How the governor values the contribution of small and independent businesses to the California economy will be on display when he chooses to act on the measures speeding before him. It will not be easy. Gov. Davis will have to show real leadership in standing up for Main Street businesses by showing the reality behind the well-meaning attempts and sweet-sounding titles cloaking the various bills thrown at him.
Items To Veto
He may run afoul of members of his own party, but if he wants to be a successful steward of the California economy he should veto:
– Assembly Bill 1751. The measure would abolish the pre-dispute arbitration clauses that have helped keep insurance premiums (barely) affordable for many small businesses. Rising health-care premiums consistently rank as the top concern of small-business owners.
– Assembly Bills 2178 and 2477. These measures would end the decades-old impartiality and integrity of the Workers Compensation Appeals Board and the Unemployment Insurance Appeals Board by effectively turning control of both bodies over to big labor unions.

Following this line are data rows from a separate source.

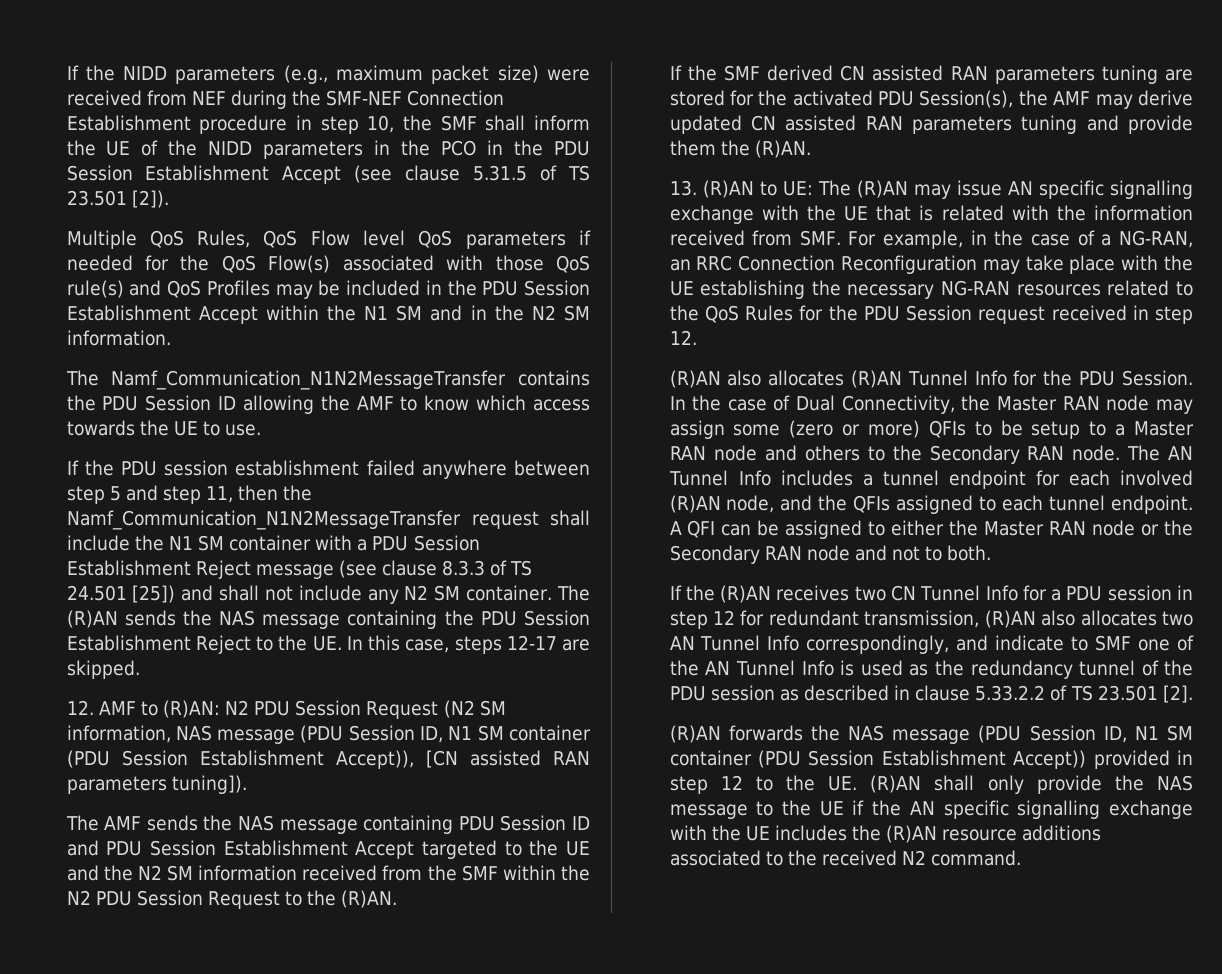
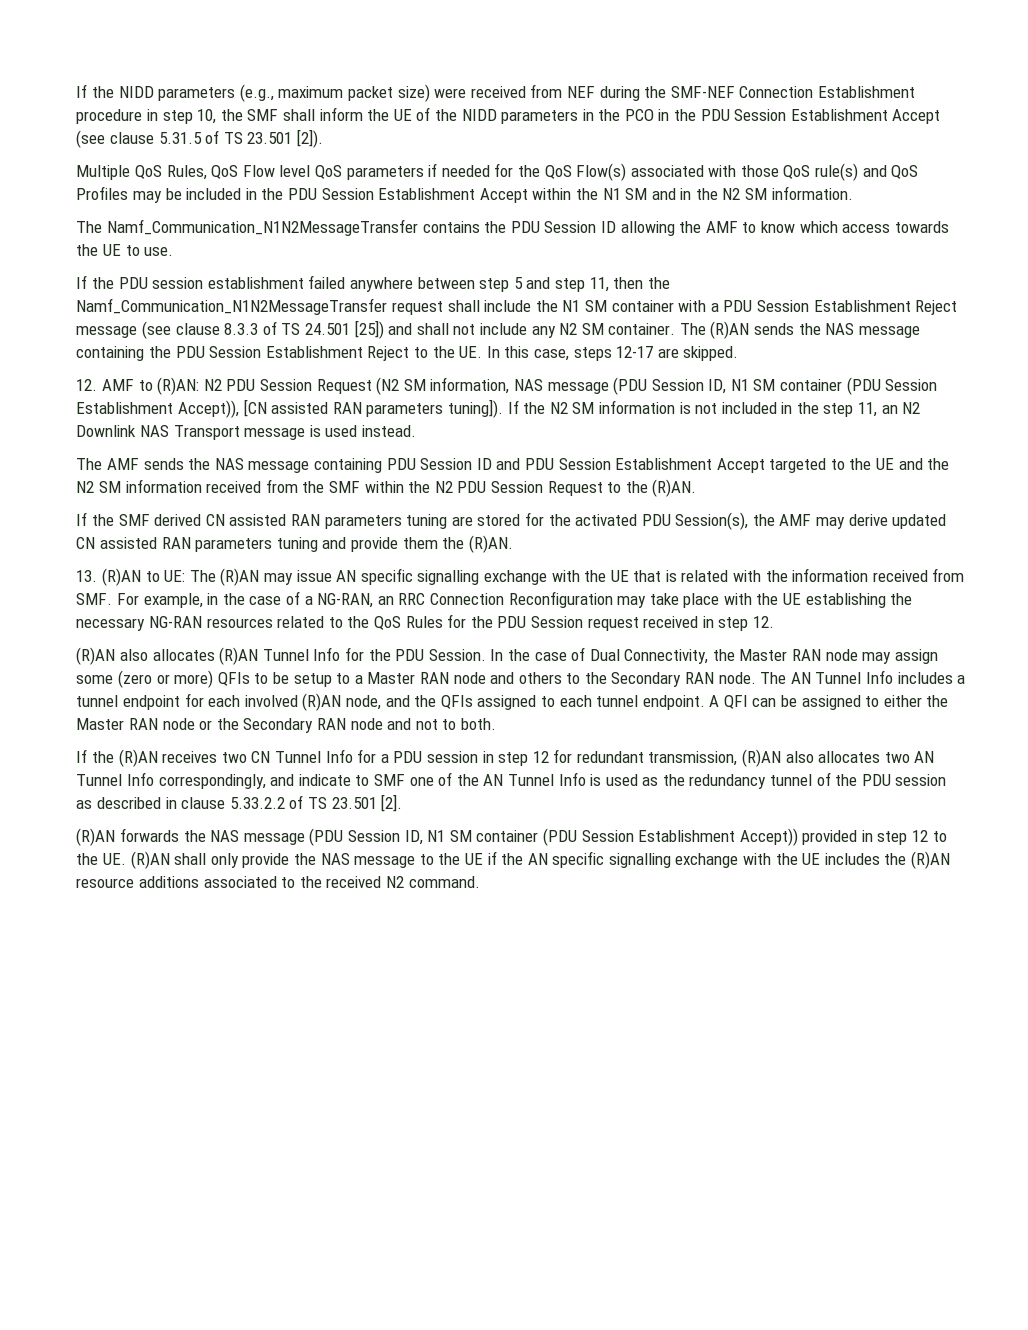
+ If the N2 SM information is not included in the step 11, an N2 Downlink NAS Transport message is used instead.

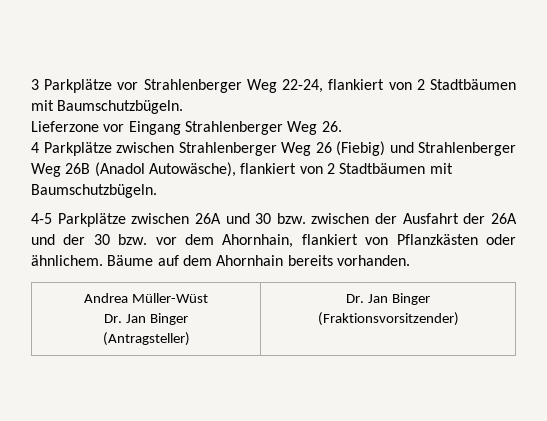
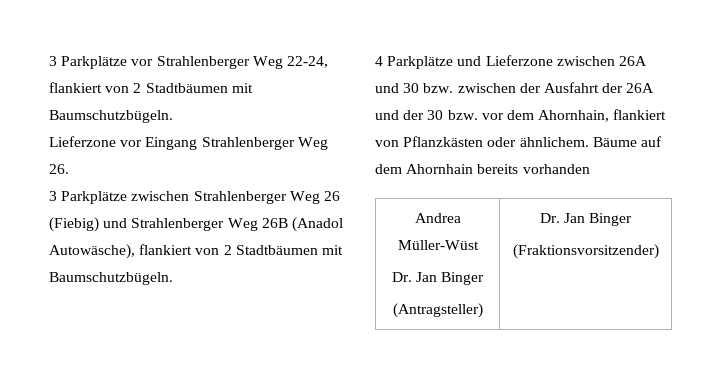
- 4 Parkplätze zwischen Strahlenberger Weg 26 (Fiebig) und Strahlenberger Weg 26B (Anadol Autowäsche), flankiert von 2 Stadtbäumen mit Baumschutzbügeln.
+ 3 Parkplätze zwischen Strahlenberger Weg 26 (Fiebig) und Strahlenberger Weg 26B (Anadol Autowäsche), flankiert von 2 Stadtbäumen mit Baumschutzbügeln.
- 4-5 Parkplätze zwischen 26A und 30 bzw. zwischen der Ausfahrt der 26A und der 30 bzw. vor dem Ahornhain, flankiert von Pflanzkästen oder ähnlichem.
+ 4 Parkplätze und Lieferzone zwischen 26A und 30 bzw. zwischen der Ausfahrt der 26A und der 30 bzw. vor dem Ahornhain, flankiert von Pflanzkästen oder ähnlichem.
- Bäume auf dem Ahornhain bereits vorhanden.
+ Bäume auf dem Ahornhain bereits vorhanden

– Assembly Bill 2509 would turn the labor commissioner into a super-czar with broad and capricious powers to regulate, prosecute and judge. It would also eliminate the judicial discretion to require non-binding arbitration on appeals.
– Senate Bill 546. This bill would add another dead-end corner to the unemployment insurance maze with the cost to be borne mainly by small business.
– Senate Bill 1224. Its stated intention of increasing health care coverage for workers is an illusion disguising the reality that it quite simply shuts out small businesses from competing for state contracts.
On the positive side of the small-business ledger, the governor could help many companies and individuals stay in operation by signing:
– Assembly Bill 1774. This measure would help many smaller firms keep their doors open by boosting , to 55 percent from 50 percent , the carry-forward deductions on net operating losses.
– Assembly Bill 2737. The bill would bring California’s tax code into the 21st century by recognizing the contributions of the largest growing work force in the state , independent contractors. In taking bold stands for small and independent businesses, Gov. Davis could teach his European counterparts a lesson. Progressive heads of state should realize that what needs reinforcement are not the dinosaurs of the past or the high-flying market darlings of the dot-com community, but the hundreds of thousands of small, family businesses that are the very cornerstone of our economy. Hopper is California director of the National Federation of Independent Business.